Dead boinc

Message boards : RALPH@home bug list : Dead boinc

To post messages, you must log in.

AuthorMessage
Darren

Send message
Joined: 16 Feb 06
Posts: 5
Credit: 777
RAC: 0
Message 517 - Posted: 23 Feb 2006, 5:43:40 UTC

Had a ralph and a rosetta unit running and now have a dead boinc. Ralph was this unit and rosetta was this unit. Ralph was about 6 hours into 8, and rosetta was about 12 hours into 24. 4 seti units were in the cache also, but had not started any processing. Don't know which triggered the problem, but I suddenly got a screen full of nothing but pages of this:

abort calledSIGABRT: abort calledSIGABRT: abort calledSIGABRT: abort calledSIGABRT: abort calledSIGABRT: abort calledSIGABRT: abort calledSIGABRT: abort calledSIGABRT: abort calledSIGABRT: abort calledSIGABRT: abort calledSIGABRT: abort calledSIGABRT: abort calledSIGABRT: abort calledSIGABRT: abort calledSIGABRT: abort calledSIGABRT:


Any attempt to restart boinc only generates the same thing. I can't catch any message yet at the beginning of the error - I can see the normal startup beginning (showing my projects, computer IDs, etc.) but the entire buffer then immediately fills with the above. I'll keep trying to catch the buffer and see if any message appears at onset. Thus far I have edited the client_state file to suspend all activity in every project and can now get boinc to restart. I'll keep digging and see if I can get any further than this.
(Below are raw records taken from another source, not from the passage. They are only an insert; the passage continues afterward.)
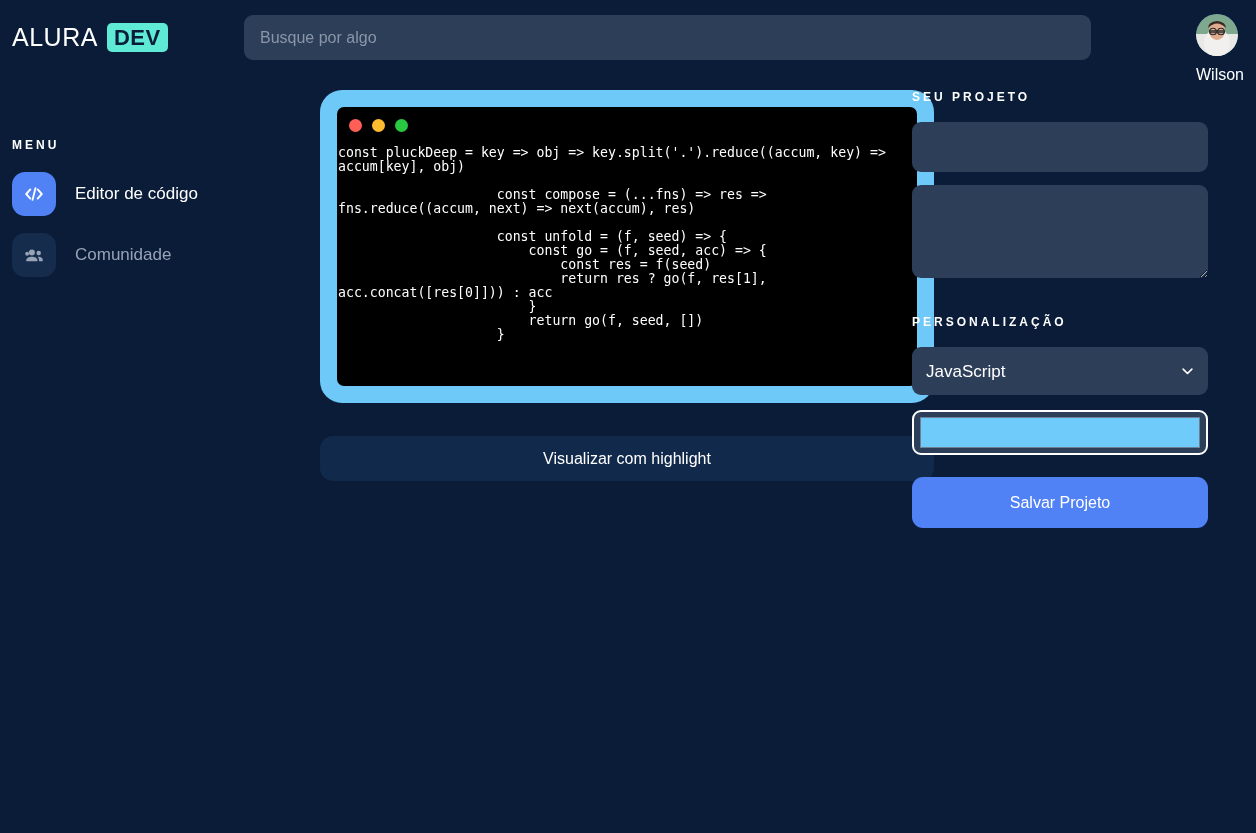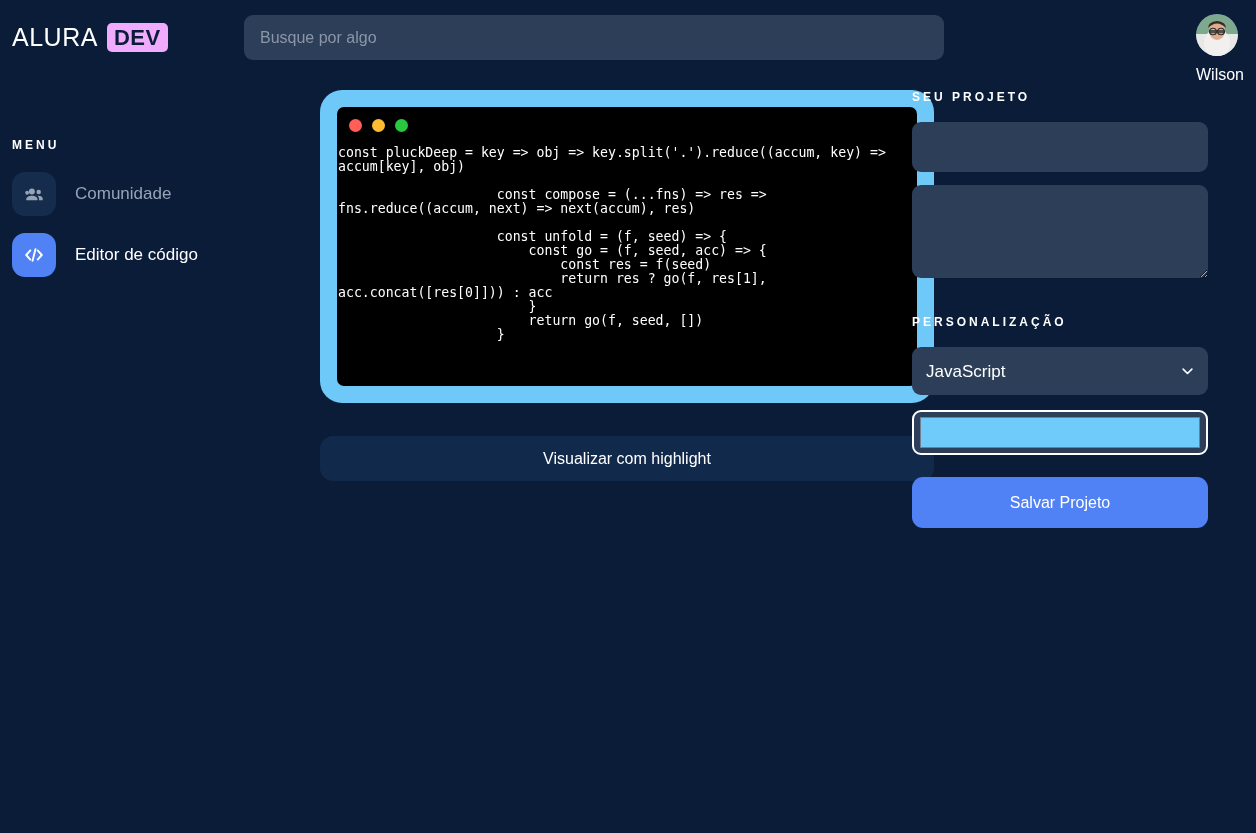"DEV" .logo-dev-box { background: #f0abfc -> #5eead4 }
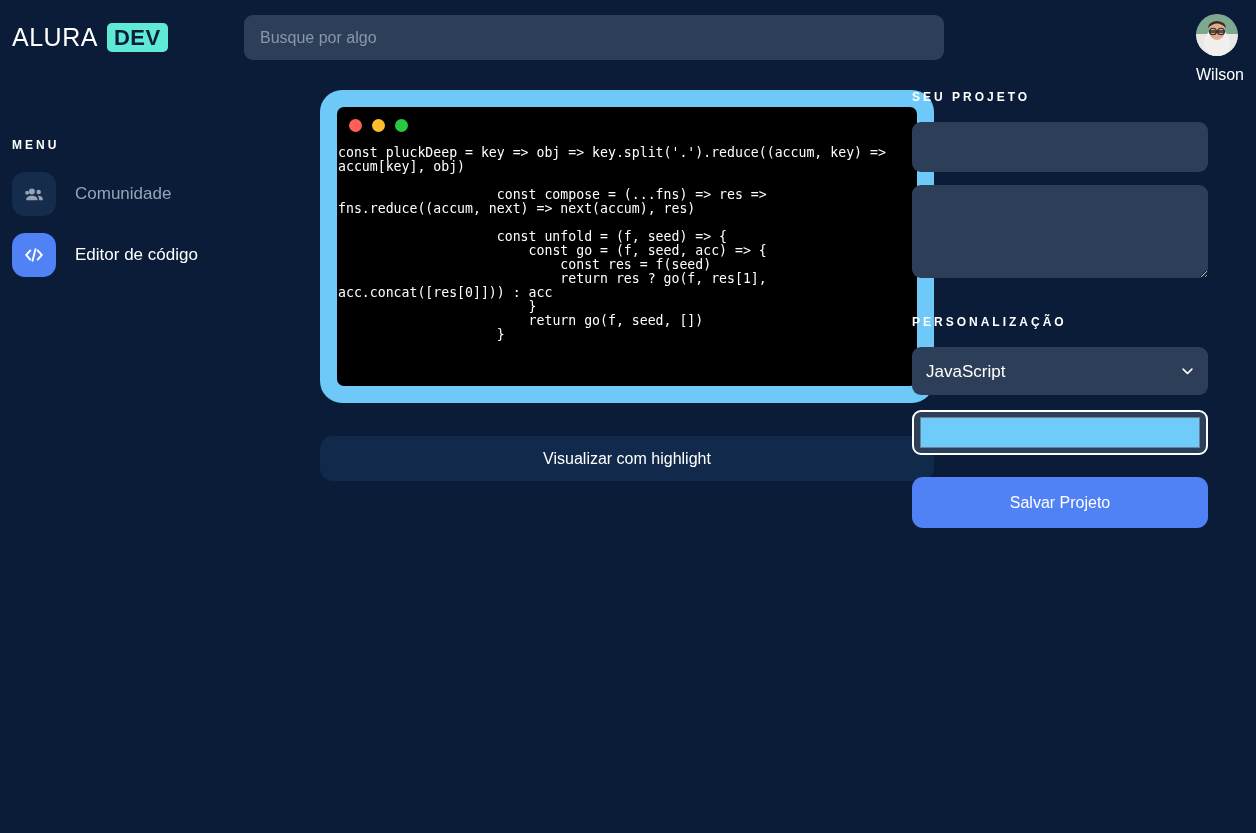"Busque por algo" .search-wrap { width: 700px -> 847px }
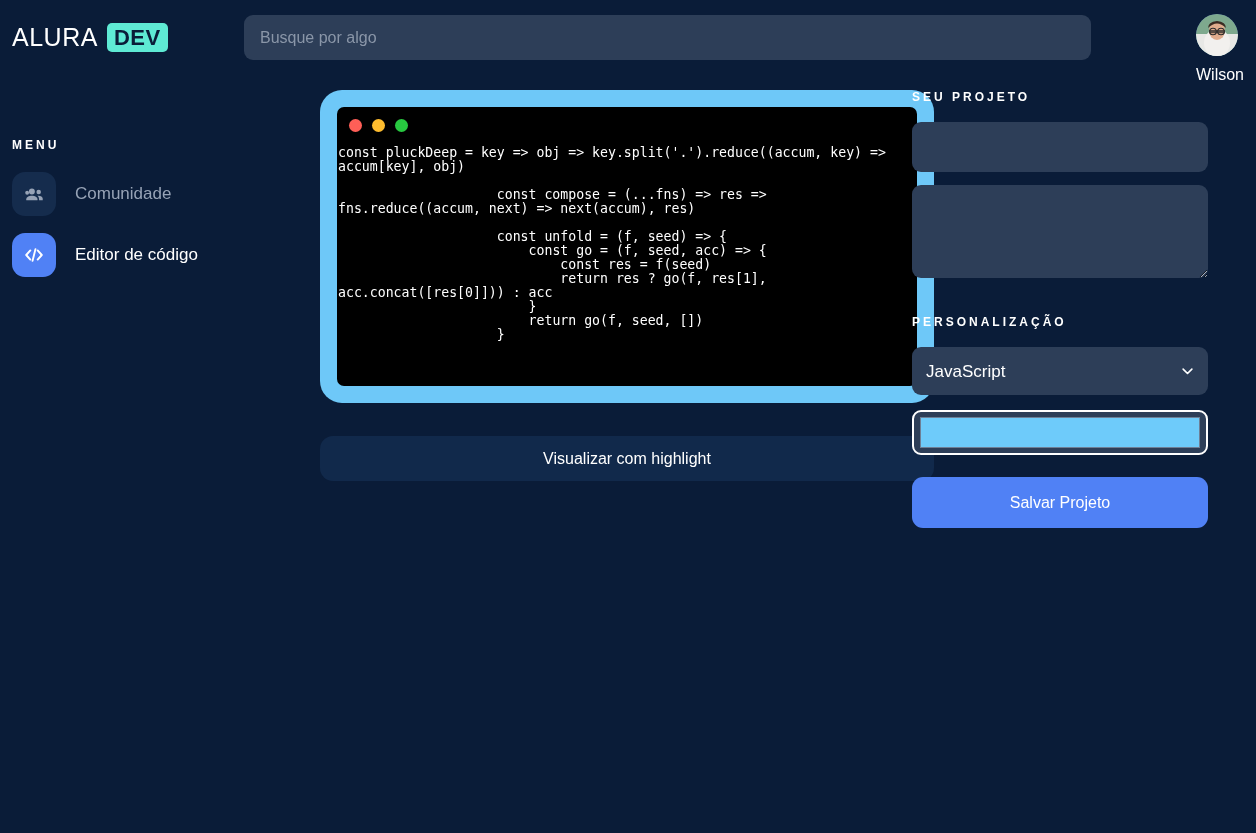"Comunidade" div.menu-item { order: before "Editor de código" -> after "Editor de código" }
ID: 517 · Report as offensive    Reply Quote
Darren

Send message
Joined: 16 Feb 06
Posts: 5
Credit: 777
RAC: 0
Message 518 - Posted: 23 Feb 2006, 6:38:51 UTC

OK, I got at least one step further here.

In digging a bit deeper, I was able to determine that the SIGABRT is somehow related to network activity being enabled. When I disabled all network activity in addition to all the projects and workunits being suspended, boinc would restart. Enabling work again for ralph and rosetta gave me the following:

Thu 23 Feb 2006 12:49:26 AM EST|rosetta@home|ACTIVE_TASKS::restart_tasks(); missing files
Thu 23 Feb 2006 12:49:26 AM EST|rosetta@home|Unrecoverable error for result PRODUCTION_ABINITIO_INCREASECYCLES50_1npsA_317_662_0 (One or more missing files)
Thu 23 Feb 2006 12:49:26 AM EST|ralph@home|ACTIVE_TASKS::restart_tasks(); missing files
Thu 23 Feb 2006 12:49:26 AM EST|ralph@home|Unrecoverable error for result BARCODE_30_1scjB_215_50_0 (One or more missing files)

In digging into that, I see that every single project folder on my system is totally empty. The 2 slots still had the files for those units, but no files in the project folders (for any project).

Simply enabling network activity - even with everything suspended so no network activity was actually trying to occur - immediately gave the SIGABRT as before.

My next step was to download a new copy of the boinc program. Putting the new copy in my existing boinc folder and executing it gives something that may be a bit more useful than pages of "SIGABRT" - it doesn't mean anything to me but gibberish, but maybe someone will get something from it. With the new copy, when I enable network activity I get the following:

2006-02-23 01:18:21 [---] request_reschedule_cpus: Resuming activities
2006-02-23 01:19:29 [---] request_reschedule_cpus: project op
2006-02-23 01:19:50 [---] Resuming network activity
SIGSEGV: segmentation violationStack trace (10 frames):
./boinc[0x80845b2]
[0xffffe420]
./boinc[0x805e21c]
./boinc[0x8079e9e]
./boinc[0x8066fb9]
./boinc[0x8058110]
./boinc[0x8078819]
./boinc[0x807895f]
/lib/tls/i686/cmov/libc.so.6(__libc_start_main+0xd2)[0xb7e6cea2]
./boinc(shmat+0x59)[0x804bf21]

Exiting...


If I launch the new download in a clean folder, it starts up ok and brings me to the "attach to a project" point. So at that point I shut it back down and copied a couple of the account_*** files into the folder and it contacted the projects and seems to be good to go.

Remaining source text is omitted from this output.